2014-07-27 Thread Peter Bex
On Sun, Jul 27, 2014 at 12:34:08PM +0100, Caolan McMahon wrote:
> I published leveldb bindings a while ago. It turns out the
> implementation had some issues with mangled keys in some
> circumstances. I've now fixed these issues and created some additional
> eggs to compliment leveldb. The new eggs are as follows:
> 
> level - provides the leveldb interface (put/get etc)
> https://github.com/caolan/chicken-level

Added, thanks!

> leveldb - an implementation of the 'level' api, using libleveldb to store data
> https://github.com/caolan/chicken-leveldb

This egg was already added.  Looks like you just made a new release,
but that should automatically appear for download.
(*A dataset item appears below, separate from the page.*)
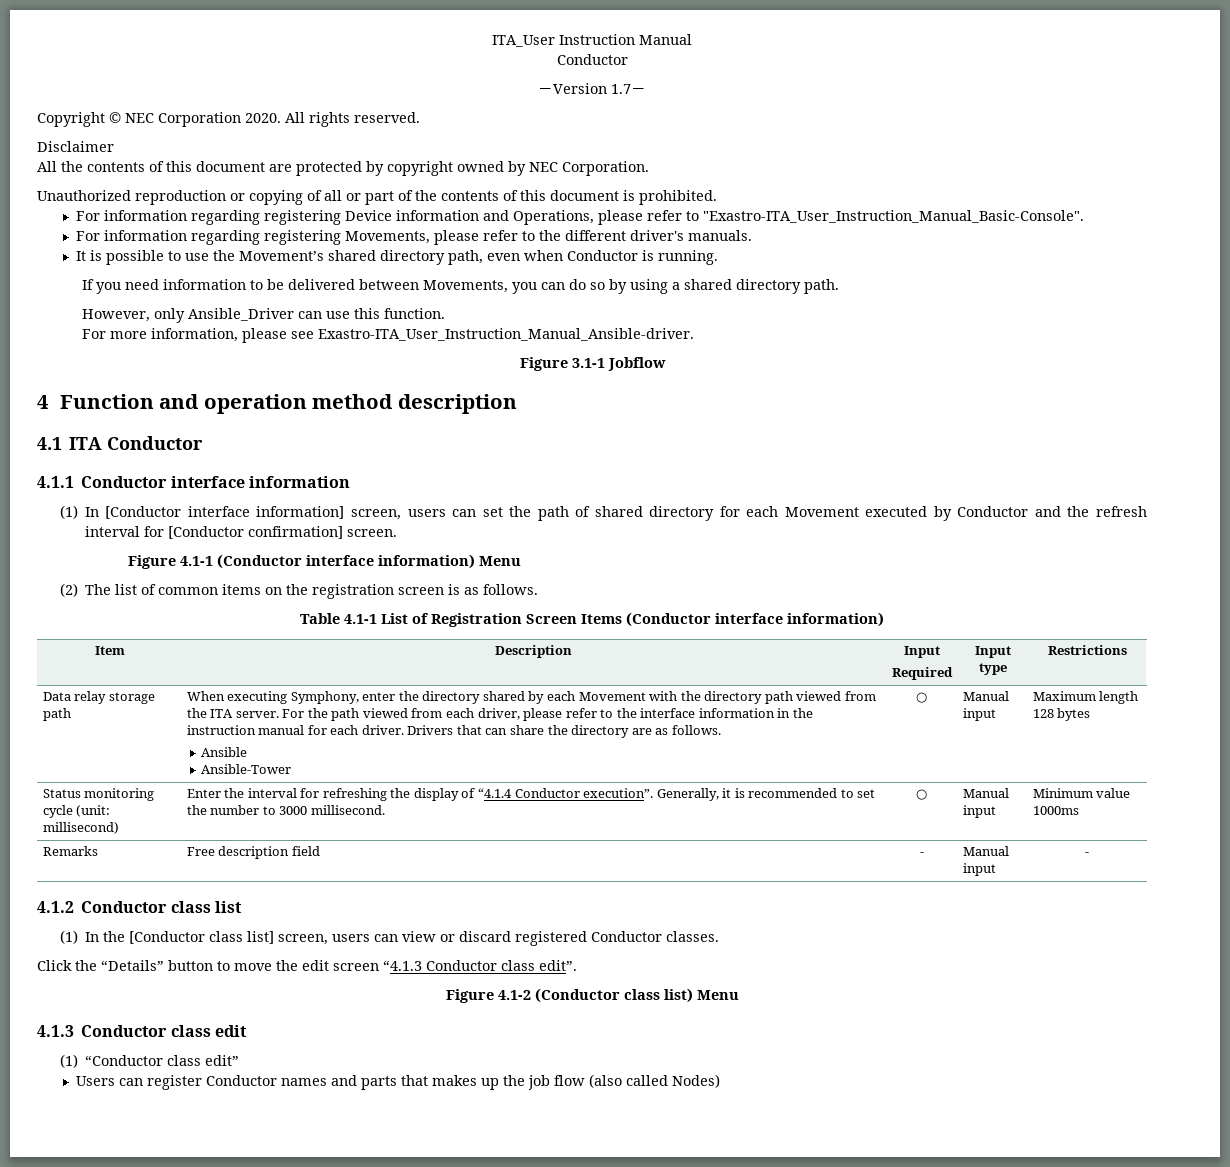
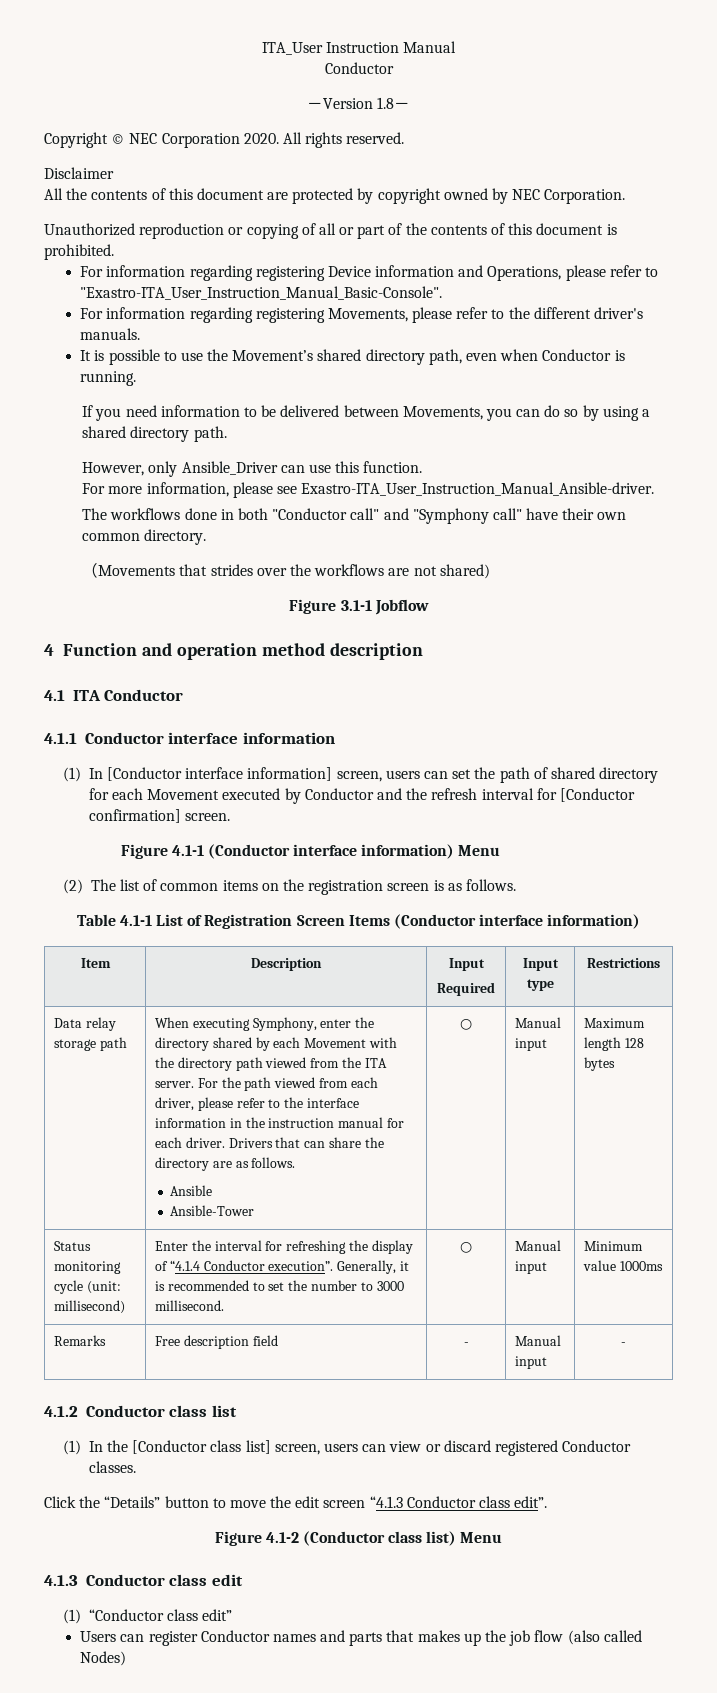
- －Version 1.7－
+ －Version 1.8－
+ The workflows done in both "Conductor call" and "Symphony call" have their own common directory.
+ （Movements that strides over the workflows are not shared)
> sublevel - an implementation of the 'level' api which provides
> namespaced access to another implementation
> https://github.com/caolan/chicken-sublevel

Added, thanks!

> I'm hoping to write (or encourage someone else to write) a memory-only
> implementation of the 'level' API, which would be useful for testing
> or other circumstances where you want to use a module written to the
> 'level' interface without persisting data.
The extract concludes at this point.